The documentation of the ldap module is pretty good if you understand the context (that's what took me a while). And the module is surprinsingly easy to use. We have a similar script written in bash using ldapserach that is at least 3 or 4 times longer and more complex to read.
This code accepts a partial search string (email, name, uid or part of it) and returns the results in LDIF format. The idea is to make it very simple to use for a very specific task and if possible without using flags so that my less skilled co-workers can find the relevant info quickly.
Note that this is written for an LDAP server that runs on a machine that is not accessible from outside our internal network and which is secured with 2FA authentication. It can, thus, safely accept anonymous queries. But adding user and password should be trivial.
#! /usr/bin/python3
### usearch
### searches in the LDAP database for part of a name, uid or email and returns mail, uid, and full name
import ldap
import argparse
import sys
import ldif
l = ldap.initialize('ldaps://your.fancy.server.url', bytes_mode=False)

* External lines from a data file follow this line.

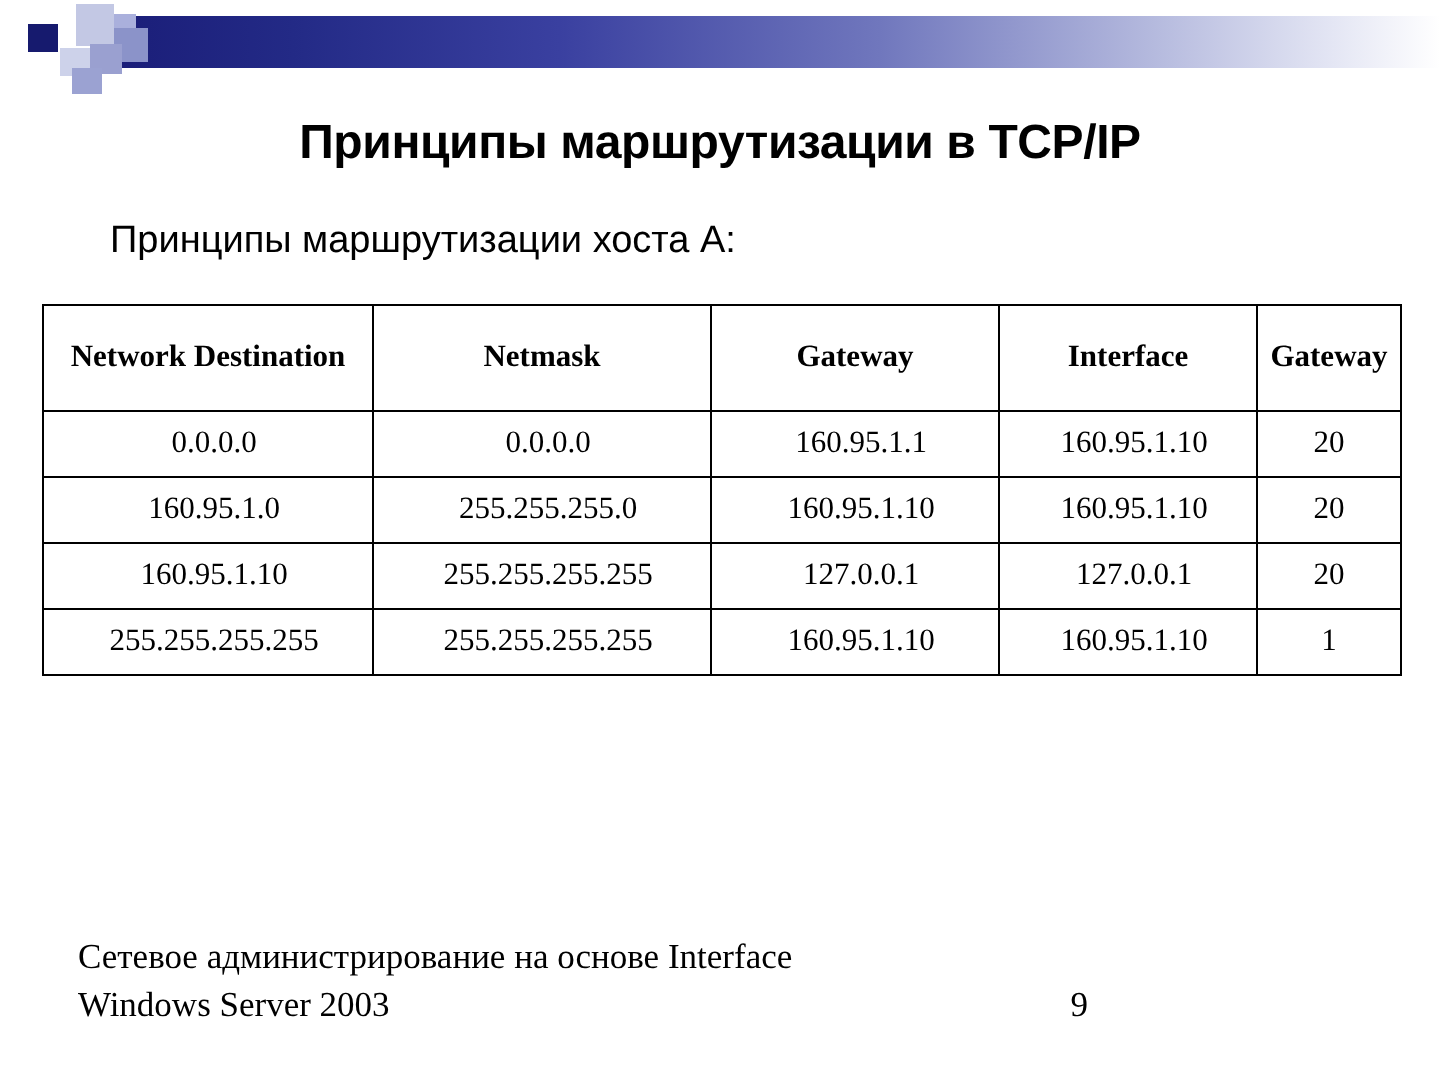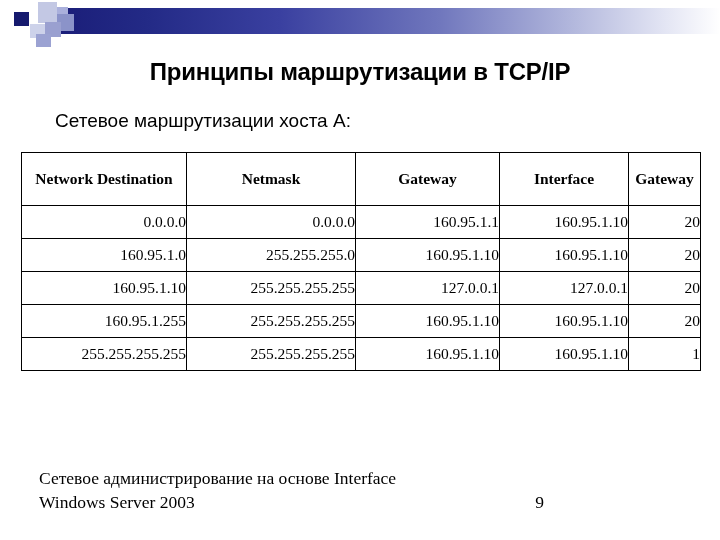--- a/index.html
+++ b/index.html
@@ -136,25 +136,25 @@
     vertical-align: middle;
   }
   #routing-table thead th {
     height: 52px;
     font-weight: bold;
     text-align: center;
     font-size: 15.5px;
     line-height: 1.15;
   }
   #routing-table tbody td {
-    text-align: right;
+    text-align: center;
     padding-left: 6px;
   }
   #routing-table tbody td.metric-cell {
-    text-align: right;
+    text-align: center;
     padding-left: 0;
   }
   
   col.c-dest  { width: 165px; }
   col.c-mask  { width: 169px; }
   col.c-gw    { width: 144px; }
   col.c-if    { width: 129px; }
   col.c-metric{ width: 72px; }
 
   
@@ -189,21 +189,21 @@
   <div class="sq" id="deco-square-lav2"></div>
   <div class="sq" id="deco-square-pale-top"></div>
   <div class="sq" id="deco-square-pale-left"></div>
   <div class="sq" id="deco-square-mid"></div>
   <div class="sq" id="deco-square-mid-low"></div>
   <div class="sq" id="deco-square-dark"></div>
 </div>
 
 <div id="slide-title">Принципы маршрутизации в TCP/IP</div>
 
-<div id="slide-subtitle">Сетевое маршрутизации хоста А:</div>
+<div id="slide-subtitle">Принципы маршрутизации хоста А:</div>
 
 <table id="routing-table">
   <colgroup>
     <col class="c-dest">
     <col class="c-mask">
     <col class="c-gw">
     <col class="c-if">
     <col class="c-metric">
   </colgroup>
   <thead>
@@ -231,27 +231,20 @@
         <td class="metric-cell">20</td>
       </tr>
       <tr>
         <td>160.95.1.10</td>
         <td>255.255.255.255</td>
         <td>127.0.0.1</td>
         <td>127.0.0.1</td>
         <td class="metric-cell">20</td>
       </tr>
       <tr>
-        <td>160.95.1.255</td>
-        <td>255.255.255.255</td>
-        <td>160.95.1.10</td>
-        <td>160.95.1.10</td>
-        <td class="metric-cell">20</td>
-      </tr>
-      <tr>
         <td>255.255.255.255</td>
         <td>255.255.255.255</td>
         <td>160.95.1.10</td>
         <td>160.95.1.10</td>
         <td class="metric-cell">1</td>
       </tr>
     </tbody>
 </table>
 
 <div id="slide-footer">

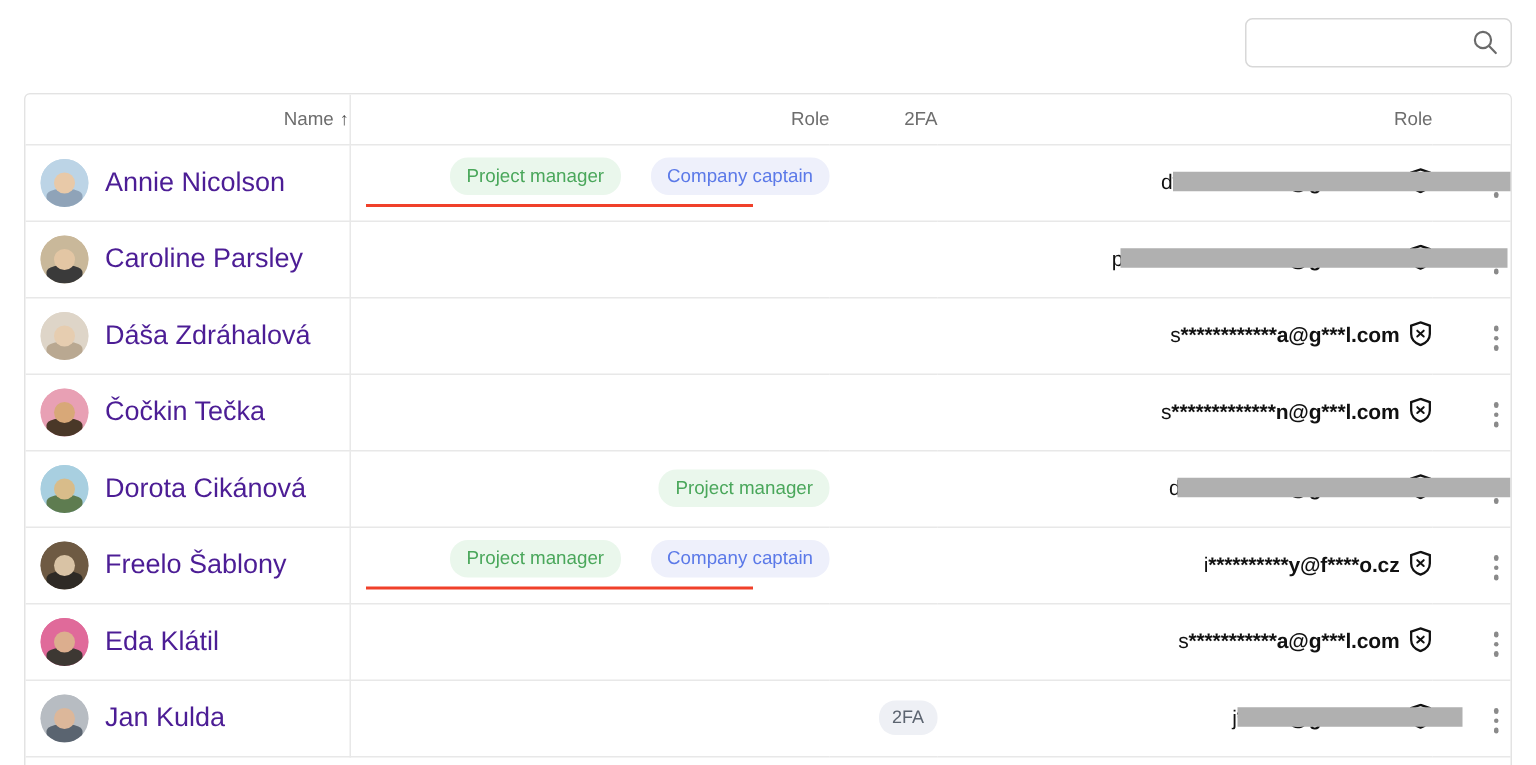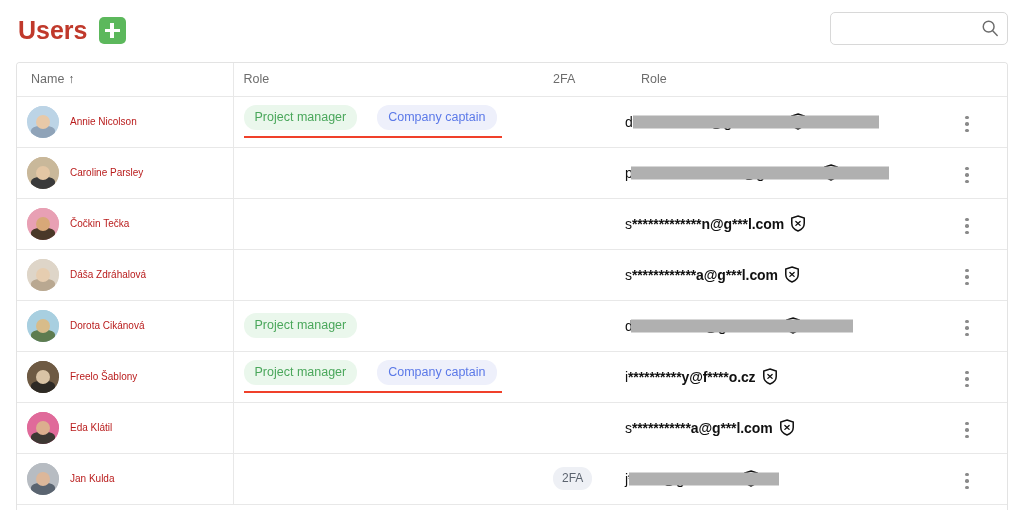--- a/index.html
+++ b/index.html
@@ -107,21 +107,21 @@
     background: #fff;
     overflow: hidden;
   }
   table.users {
     border-collapse: collapse;
     width: 100%;
     table-layout: fixed;
   }
   table.users th,
   table.users td {
-    text-align: left;
+    text-align: right;
     vertical-align: middle;
     border-bottom: 1px solid #e8e8e8;
     padding: 0;
   }
   .col-name   { width: 216px; }
   .col-role   { width: 320px; }
   .col-2fa    { width: 72px;  }
   .col-email  { width: 330px; }
   .col-menu   { width: 54px;  }
 
@@ -158,22 +158,22 @@
     background-size: cover;
     background-position: center;
     overflow: hidden;
     position: relative;
   }
   .avatar .a-sky  { position:absolute; left:0; top:0; right:0; height:55%; }
   .avatar .a-head { position:absolute; left:28%; top:30%; width:44%; height:44%; border-radius:50%; }
   .avatar .a-body { position:absolute; left:14%; bottom:0; width:72%; height:36%; border-radius:40% 40% 0 0; }
 
   .name-text {
-    font-size: 10px;
-    color: #b91c1c;
+    font-size: 18px;
+    color: #4c1d95;
   }
 
   .role-cell { padding-left: 10px; position: relative; }
   .role-badges { display: inline-flex; gap: 20px; align-items: center; }
   .badge {
     display: inline-block;
     font-size: 12.5px;
     line-height: 1;
     padding: 6px 11px 7px;
     border-radius: 12px;
@@ -241,27 +241,20 @@
     background: #8a8a8a;
     display: block;
   }
 </style>
 </head>
 <body>
 
 <div id="app">
 
   <div class="topbar">
-    <div class="title-group">
-      <div class="page-title">Users</div>
-      <button class="add-button" aria-label="add">
-        <span class="plus-h"></span>
-        <span class="plus-v"></span>
-      </button>
-    </div>
 
     <div class="search-wrap">
       <input class="search-input" type="text" placeholder="" value="" style="">
       <svg class="search-icon" viewBox="0 0 20 20">
         <circle cx="8.5" cy="8.5" r="6" fill="none" stroke="#6b6b6b" stroke-width="1.6"></circle>
         <line x1="13" y1="13" x2="18" y2="18.2" stroke="#6b6b6b" stroke-width="1.6" stroke-linecap="round"></line>
       </svg>
     </div>
   </div>
 
@@ -351,59 +344,59 @@
               </span></td>
             <td class="col-menu menu-cell"><span class="kebab">
                 <span></span>
                 <span></span>
                 <span></span>
               </span></td>
           </tr>
           <tr>
             <td class="col-name">
               <div class="name-cell">
+                <span class="avatar" style="background:#ded5c8">
+                  <span class="a-sky" style="background:#ded5c8"></span>
+                  <span class="a-body" style="background:#b9a891"></span>
+                  <span class="a-head" style="background:#e6cdb0"></span>
+                </span>
+                <span class="name-text">Dáša Zdráhalová</span>
+              </div>
+            </td>
+            <td class="col-role"></td>
+            <td class="col-2fa twofa-cell"></td>
+            <td class="col-email email-cell"><span class="email-inner">
+                <span class="email-text"><span class="lead">s</span>************a@g***l.com</span>
+                <svg class="shield-icon" viewBox="0 0 18 19">
+                  <path d="M9 1 L16 3.4 V9.6 C16 13.6 12.8 16.6 9 18 C5.2 16.6 2 13.6 2 9.6 V3.4 Z" fill="none" stroke="#111" stroke-width="1.7"></path>
+                  <line x1="6.6" y1="7.2" x2="11.4" y2="11.6" stroke="#111" stroke-width="1.5" stroke-linecap="round"></line>
+                  <line x1="11.4" y1="7.2" x2="6.6" y2="11.6" stroke="#111" stroke-width="1.5" stroke-linecap="round"></line>
+                </svg>
+              </span></td>
+            <td class="col-menu menu-cell"><span class="kebab">
+                <span></span>
+                <span></span>
+                <span></span>
+              </span></td>
+          </tr>
+          <tr>
+            <td class="col-name">
+              <div class="name-cell">
                 <span class="avatar" style="background:#e8a0b4">
                   <span class="a-sky" style="background:#e8a0b4"></span>
                   <span class="a-body" style="background:#4a3828"></span>
                   <span class="a-head" style="background:#d8a878"></span>
                 </span>
                 <span class="name-text">Čočkin Tečka</span>
               </div>
             </td>
             <td class="col-role"></td>
             <td class="col-2fa twofa-cell"></td>
             <td class="col-email email-cell"><span class="email-inner">
                 <span class="email-text"><span class="lead">s</span>*************n@g***l.com</span>
-                <svg class="shield-icon" viewBox="0 0 18 19">
-                  <path d="M9 1 L16 3.4 V9.6 C16 13.6 12.8 16.6 9 18 C5.2 16.6 2 13.6 2 9.6 V3.4 Z" fill="none" stroke="#111" stroke-width="1.7"></path>
-                  <line x1="6.6" y1="7.2" x2="11.4" y2="11.6" stroke="#111" stroke-width="1.5" stroke-linecap="round"></line>
-                  <line x1="11.4" y1="7.2" x2="6.6" y2="11.6" stroke="#111" stroke-width="1.5" stroke-linecap="round"></line>
-                </svg>
-              </span></td>
-            <td class="col-menu menu-cell"><span class="kebab">
-                <span></span>
-                <span></span>
-                <span></span>
-              </span></td>
-          </tr>
-          <tr>
-            <td class="col-name">
-              <div class="name-cell">
-                <span class="avatar" style="background:#ded5c8">
-                  <span class="a-sky" style="background:#ded5c8"></span>
-                  <span class="a-body" style="background:#b9a891"></span>
-                  <span class="a-head" style="background:#e6cdb0"></span>
-                </span>
-                <span class="name-text">Dáša Zdráhalová</span>
-              </div>
-            </td>
-            <td class="col-role"></td>
-            <td class="col-2fa twofa-cell"></td>
-            <td class="col-email email-cell"><span class="email-inner">
-                <span class="email-text"><span class="lead">s</span>************a@g***l.com</span>
                 <svg class="shield-icon" viewBox="0 0 18 19">
                   <path d="M9 1 L16 3.4 V9.6 C16 13.6 12.8 16.6 9 18 C5.2 16.6 2 13.6 2 9.6 V3.4 Z" fill="none" stroke="#111" stroke-width="1.7"></path>
                   <line x1="6.6" y1="7.2" x2="11.4" y2="11.6" stroke="#111" stroke-width="1.5" stroke-linecap="round"></line>
                   <line x1="11.4" y1="7.2" x2="6.6" y2="11.6" stroke="#111" stroke-width="1.5" stroke-linecap="round"></line>
                 </svg>
               </span></td>
             <td class="col-menu menu-cell"><span class="kebab">
                 <span></span>
                 <span></span>
                 <span></span>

basedn = "dc=foo,dc=bar,dc=baz"
## ARGPARSE stuff!!!
parser=argparse.ArgumentParser(
description ='searches the LDAP server',
usage='usearch PARTIAL_MATCH (email, name, username)',
formatter_class = argparse.ArgumentDefaultsHelpFormatter)
parser.add_argument('istr', help='searches stuffz')
parser.print_help
args = parser.parse_args(None if sys.argv[1:] else ['-h'])
str1 = args.istr
sfilter = "(|(sn=*{}*)(mail=*{}*)(uid=*{}*))".format(str1,str1,str1)
attributes = ["mail","uid","cn"]
scope = ldap.SCOPE_SUBTREE
r = l.search_s(basedn,scope,sfilter,attributes)
ldif_writer=ldif.LDIFWriter(sys.stdout)
for dn, entry in r:
ldif_writer.unparse(dn,entry)
And as I was at it, here a version with the ldap3 module. The argparse part is copy-pasted. This time the output is "human readable", instead of LDIF:
#! /usr/bin/python3
## usearch3
## LDAP3 version
import ldap3
import argparse
import sys
server = ldap3.Server('ldaps://foo.bar.baz')
conn = ldap3.Connection(server)
conn.bind()
basedn = 'dc=foobar,dc=dorq,dc=baz'
attribs = ['mail','uid','cn']
parser=argparse.ArgumentParser(
description ='searches the LDAP server and returns user, full name and email. Accepts any partial entry',
usage='usearch3 PARTIAL_MATCH (email, name, username)',
formatter_class = argparse.ArgumentDefaultsHelpFormatter)
parser.add_argument('istr', help='searches stuffz')
parser.print_help
args = parser.parse_args(None if sys.argv[1:] else ['-h'])
str1 = args.istr
sfilter = "(|(sn=*{}*)(mail=*{}*)(uid=*{}*))".format(str1,str1,str1)
conn.search(basedn,sfilter)
conn.search(basedn,sfilter,attributes = attribs)
leng = len(conn.entries)
for i in range(leng):
user = conn.entries[i].uid
fullname = conn.entries[i].cn
email = conn.entries[i].mail
print("user:\t{}\nname:\t{}\nemail:\t{}\n\n".format(user,fullname,email))
you can use the commands module, and the getoutput to parse the result of the ldap query:
from commands import getoutput
result = getoutput('ldapsearch -h hostname -b dc=ernet,dc=in -x "(&(uid=w2lame)(objectClass=posixAccount))"')
print result
you have to have ldapsearch binary installed in your system.